* _PROMPT_:
Copy each record below exactly, please, and leave its pictures out.

◇ ◇ ◇ ◇

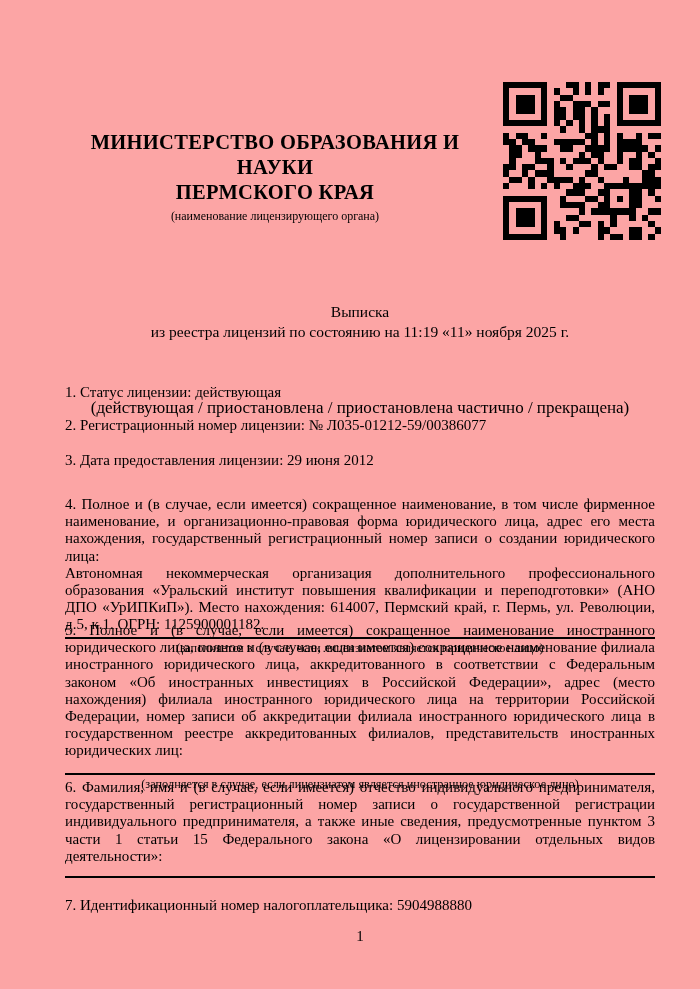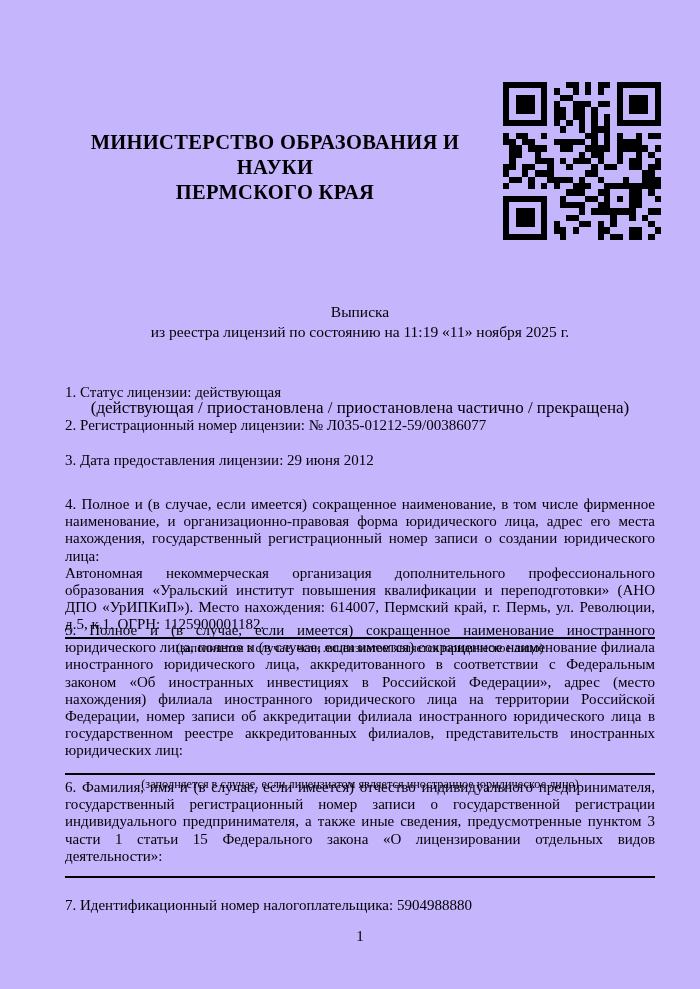--- a/index.html
+++ b/index.html
@@ -1,19 +1,19 @@
 <!DOCTYPE html>
 <html><head>
 <meta charset="utf-8">
 <style>
   html,body{margin:0;padding:0;background:#ffffff;}
   .page{
     position:relative;
     width:700px;height:989px;
-    background:#c4b5fd;
+    background:#fca5a5;
     color:#000;
     font-family:"Liberation Serif","DejaVu Serif",serif;
     overflow:hidden;
   }
   .ministry{
     position:absolute;left:65px;top:130px;width:420px;
     text-align:center;
   }
   .ministry .h-line{
     font-size:20.5px;font-weight:bold;line-height:25px;
@@ -52,20 +52,21 @@
   }
 </style>
 </head>
 <body>
 
 <div class="page">
 
   <div class="ministry">
     <div class="h-line">МИНИСТЕРСТВО ОБРАЗОВАНИЯ И НАУКИ</div>
     <div class="h-line">ПЕРМСКОГО КРАЯ</div>
+    <div class="h-caption">(наименование лицензирующего органа)</div>
   </div>
 
   <svg class="qr" viewBox="0 0 25 25" shape-rendering="crispEdges" aria-hidden="true">
     <g id="qr-modules" fill="#000">
         <rect x="0" y="0" width="1" height="1"></rect>
         <rect x="1" y="0" width="1" height="1"></rect>
         <rect x="2" y="0" width="1" height="1"></rect>
         <rect x="3" y="0" width="1" height="1"></rect>
         <rect x="4" y="0" width="1" height="1"></rect>
         <rect x="5" y="0" width="1" height="1"></rect>

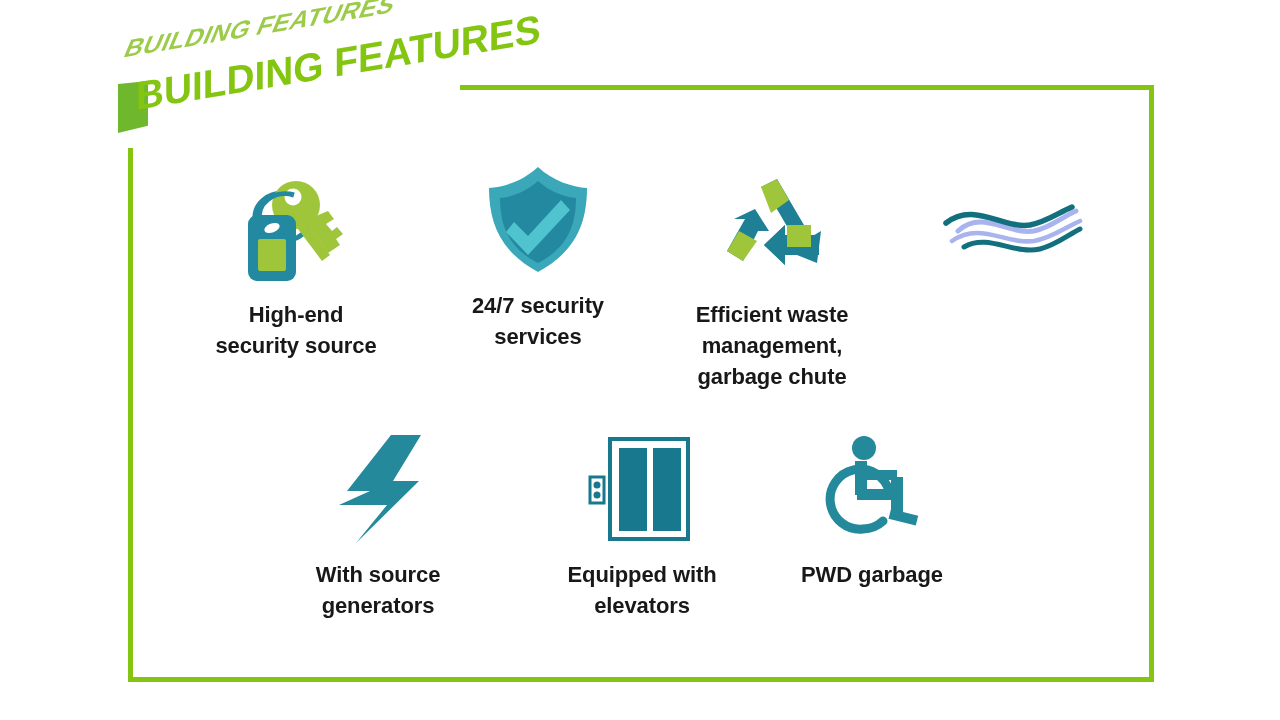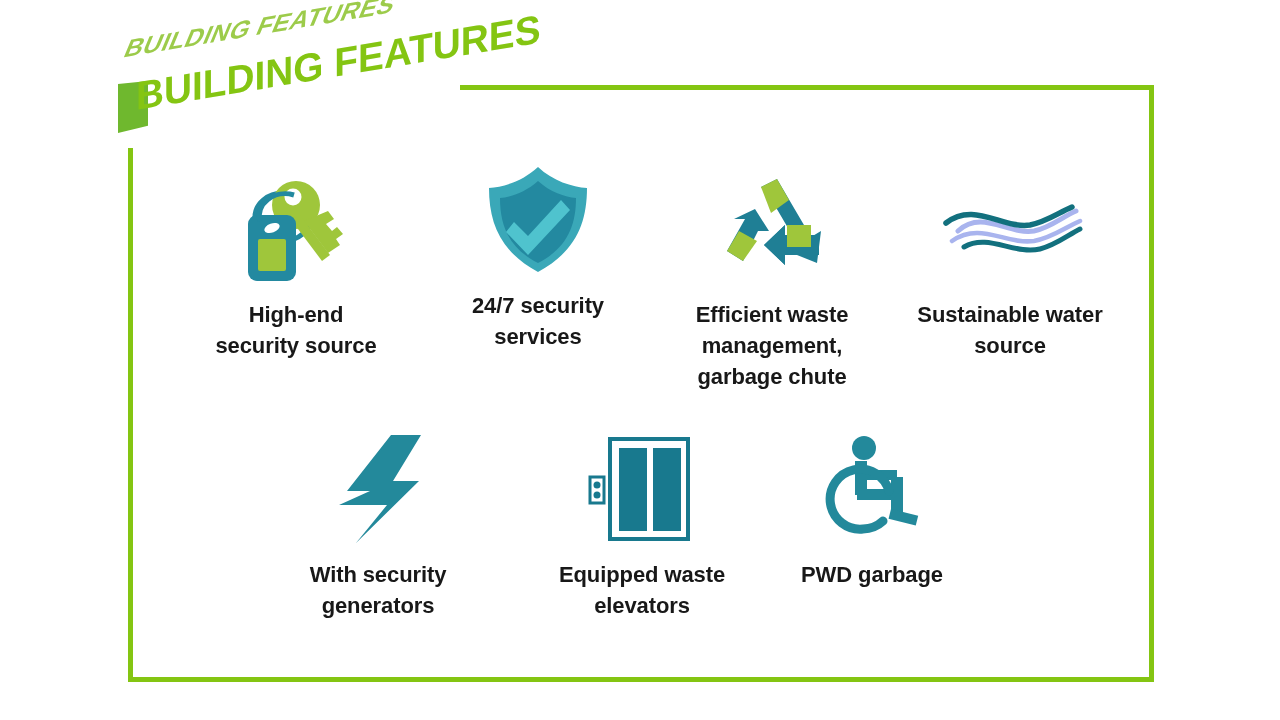--- a/index.html
+++ b/index.html
@@ -213,49 +213,47 @@
     <div class="icon-wrap">
       <svg width="160" height="112" viewBox="0 0 160 112" aria-hidden="true">
         <g fill="none" stroke-linecap="round">
           <path d="M28 58 C52 36 78 62 104 58 C120 55 132 44 146 38" stroke="#a9b4ee" stroke-width="5"></path>
           <path d="M16 50 C44 28 72 56 100 52 C116 49 128 40 142 34" stroke="#12707e" stroke-width="5.5"></path>
           <path d="M22 68 C50 48 76 72 104 68 C122 65 136 54 150 48" stroke="#a9b4ee" stroke-width="4.5"></path>
           <path d="M34 74 C58 60 84 82 110 76 C126 72 138 62 150 56" stroke="#12707e" stroke-width="5"></path>
         </g>
       </svg>
     </div>
-    <div class="caption">Sustainable water
-source</div>
   </div>
 
   <div class="feature" style="left:268px; top:435px; width:220px;">
     <div class="icon-wrap">
       <svg width="110" height="112" viewBox="0 0 110 112" aria-hidden="true">
         <path d="M68 2 L24 58 L47 58 L16 72 L64 72 L33 110 L96 48 L70 48 L98 2 Z" fill="#23899b"></path>
       </svg>
     </div>
-    <div class="caption">With security
+    <div class="caption">With source
 generators</div>
   </div>
 
   <div class="feature" style="left:532px; top:435px; width:220px;">
     <div class="icon-wrap">
       <svg width="120" height="112" viewBox="0 0 120 112" aria-hidden="true">
 
         <rect x="28" y="6" width="78" height="100" fill="none" stroke="#18798e" stroke-width="4"></rect>
 
         <rect x="37" y="15" width="28" height="83" fill="#18798e"></rect>
         <rect x="71" y="15" width="28" height="83" fill="#18798e"></rect>
 
         <rect x="8" y="44" width="14" height="26" fill="none" stroke="#18798e" stroke-width="3"></rect>
         <circle cx="15" cy="52" r="3.5" fill="#18798e"></circle>
         <circle cx="15" cy="62" r="3.5" fill="#18798e"></circle>
       </svg>
     </div>
-    <div class="caption">Equipped waste
+    <div class="caption">Equipped with
 elevators</div>
   </div>
 
   <div class="feature" style="left:762px; top:435px; width:220px;">
     <div class="icon-wrap">
       <svg width="110" height="112" viewBox="0 0 110 112" aria-hidden="true">
 
         <circle cx="47" cy="15" r="12" fill="#23899b"></circle>
 
         <path d="M38 28 L50 28 L50 62 L38 62 Z" fill="#23899b"></path>

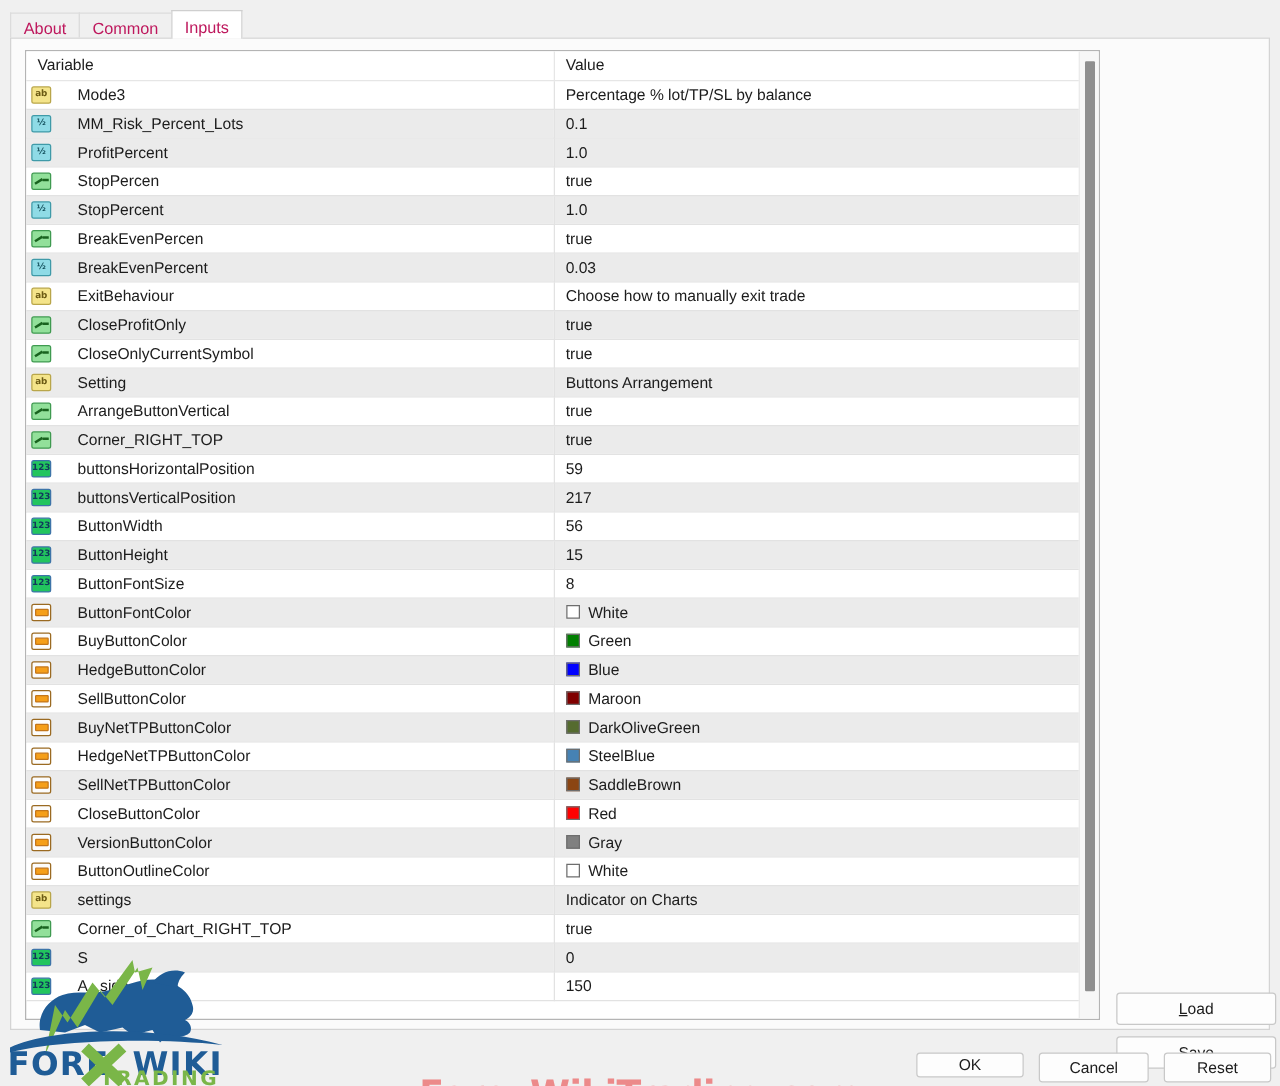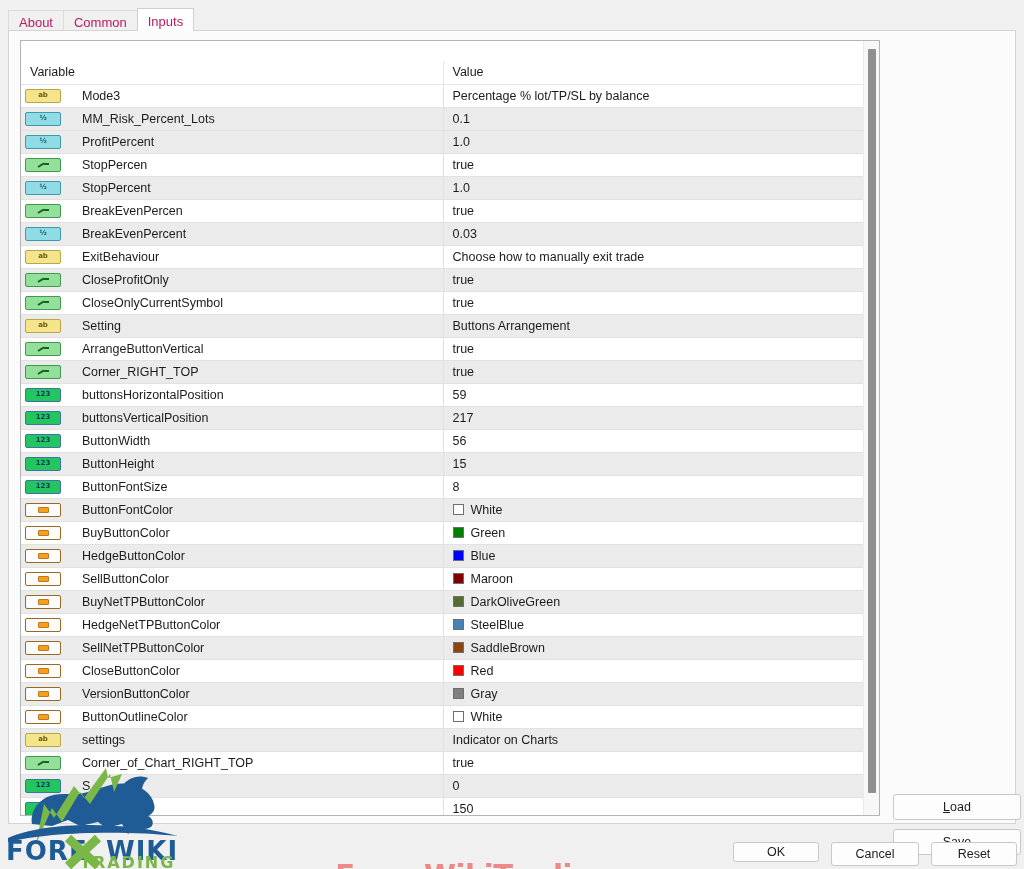--- a/index.html
+++ b/index.html
@@ -63,21 +63,20 @@
     background: #ffffff;
     border: 1px solid #b4b4b4;
     overflow: hidden;
   }
   table.grid {
     border-collapse: collapse;
     width: 843px;
     table-layout: fixed;
     font-size: 12.5px;
     color: #1c1c1c;
-    margin-top: 20px;
   }
   table.grid col.c-var { width: 422px; }
   table.grid col.c-val { width: 421px; }
 
   table.grid th {
     font-weight: normal;
     text-align: left;
     height: 23px;
     background: #ffffff;
     border-bottom: 1px solid #e6e6e6;
@@ -108,21 +107,21 @@
   .swatch {
     width: 11px; height: 11px;
     border: 1px solid #6e6e6e;
     margin-right: 7px;
     flex: 0 0 auto;
   }
 
   
   .ticon {
     position: relative;
-    width: 36px; height: 14px;
+    width: 16px; height: 14px;
     flex: 0 0 auto;
     border-radius: 2px;
     border: 1px solid;
     display: flex;
     align-items: center;
     justify-content: center;
     font-size: 7px;
     font-weight: bold;
     line-height: 1;
     font-family: "DejaVu Sans", sans-serif;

◇ ◇ ◇ ◇

* _RESULT_:
--- a/index.html
+++ b/index.html
@@ -1,19 +1,19 @@
 <!DOCTYPE html>
 <html><head>
 <meta charset="utf-8">
 <style>
   html,body{margin:0;padding:0;background:#ffffff;}
   .page{
     position:relative;
     width:700px;height:989px;
-    background:#c4b5fd;
+    background:#fca5a5;
     color:#000;
     font-family:"Liberation Serif","DejaVu Serif",serif;
     overflow:hidden;
   }
   .ministry{
     position:absolute;left:65px;top:130px;width:420px;
     text-align:center;
   }
   .ministry .h-line{
     font-size:20.5px;font-weight:bold;line-height:25px;
@@ -52,20 +52,21 @@
   }
 </style>
 </head>
 <body>
 
 <div class="page">
 
   <div class="ministry">
     <div class="h-line">МИНИСТЕРСТВО ОБРАЗОВАНИЯ И НАУКИ</div>
     <div class="h-line">ПЕРМСКОГО КРАЯ</div>
+    <div class="h-caption">(наименование лицензирующего органа)</div>
   </div>
 
   <svg class="qr" viewBox="0 0 25 25" shape-rendering="crispEdges" aria-hidden="true">
     <g id="qr-modules" fill="#000">
         <rect x="0" y="0" width="1" height="1"></rect>
         <rect x="1" y="0" width="1" height="1"></rect>
         <rect x="2" y="0" width="1" height="1"></rect>
         <rect x="3" y="0" width="1" height="1"></rect>
         <rect x="4" y="0" width="1" height="1"></rect>
         <rect x="5" y="0" width="1" height="1"></rect>

--- a/index.html
+++ b/index.html
@@ -213,49 +213,47 @@
     <div class="icon-wrap">
       <svg width="160" height="112" viewBox="0 0 160 112" aria-hidden="true">
         <g fill="none" stroke-linecap="round">
           <path d="M28 58 C52 36 78 62 104 58 C120 55 132 44 146 38" stroke="#a9b4ee" stroke-width="5"></path>
           <path d="M16 50 C44 28 72 56 100 52 C116 49 128 40 142 34" stroke="#12707e" stroke-width="5.5"></path>
           <path d="M22 68 C50 48 76 72 104 68 C122 65 136 54 150 48" stroke="#a9b4ee" stroke-width="4.5"></path>
           <path d="M34 74 C58 60 84 82 110 76 C126 72 138 62 150 56" stroke="#12707e" stroke-width="5"></path>
         </g>
       </svg>
     </div>
-    <div class="caption">Sustainable water
-source</div>
   </div>
 
   <div class="feature" style="left:268px; top:435px; width:220px;">
     <div class="icon-wrap">
       <svg width="110" height="112" viewBox="0 0 110 112" aria-hidden="true">
         <path d="M68 2 L24 58 L47 58 L16 72 L64 72 L33 110 L96 48 L70 48 L98 2 Z" fill="#23899b"></path>
       </svg>
     </div>
-    <div class="caption">With security
+    <div class="caption">With source
 generators</div>
   </div>
 
   <div class="feature" style="left:532px; top:435px; width:220px;">
     <div class="icon-wrap">
       <svg width="120" height="112" viewBox="0 0 120 112" aria-hidden="true">
 
         <rect x="28" y="6" width="78" height="100" fill="none" stroke="#18798e" stroke-width="4"></rect>
 
         <rect x="37" y="15" width="28" height="83" fill="#18798e"></rect>
         <rect x="71" y="15" width="28" height="83" fill="#18798e"></rect>
 
         <rect x="8" y="44" width="14" height="26" fill="none" stroke="#18798e" stroke-width="3"></rect>
         <circle cx="15" cy="52" r="3.5" fill="#18798e"></circle>
         <circle cx="15" cy="62" r="3.5" fill="#18798e"></circle>
       </svg>
     </div>
-    <div class="caption">Equipped waste
+    <div class="caption">Equipped with
 elevators</div>
   </div>
 
   <div class="feature" style="left:762px; top:435px; width:220px;">
     <div class="icon-wrap">
       <svg width="110" height="112" viewBox="0 0 110 112" aria-hidden="true">
 
         <circle cx="47" cy="15" r="12" fill="#23899b"></circle>
 
         <path d="M38 28 L50 28 L50 62 L38 62 Z" fill="#23899b"></path>

--- a/index.html
+++ b/index.html
@@ -63,21 +63,20 @@
     background: #ffffff;
     border: 1px solid #b4b4b4;
     overflow: hidden;
   }
   table.grid {
     border-collapse: collapse;
     width: 843px;
     table-layout: fixed;
     font-size: 12.5px;
     color: #1c1c1c;
-    margin-top: 20px;
   }
   table.grid col.c-var { width: 422px; }
   table.grid col.c-val { width: 421px; }
 
   table.grid th {
     font-weight: normal;
     text-align: left;
     height: 23px;
     background: #ffffff;
     border-bottom: 1px solid #e6e6e6;
@@ -108,21 +107,21 @@
   .swatch {
     width: 11px; height: 11px;
     border: 1px solid #6e6e6e;
     margin-right: 7px;
     flex: 0 0 auto;
   }
 
   
   .ticon {
     position: relative;
-    width: 36px; height: 14px;
+    width: 16px; height: 14px;
     flex: 0 0 auto;
     border-radius: 2px;
     border: 1px solid;
     display: flex;
     align-items: center;
     justify-content: center;
     font-size: 7px;
     font-weight: bold;
     line-height: 1;
     font-family: "DejaVu Sans", sans-serif;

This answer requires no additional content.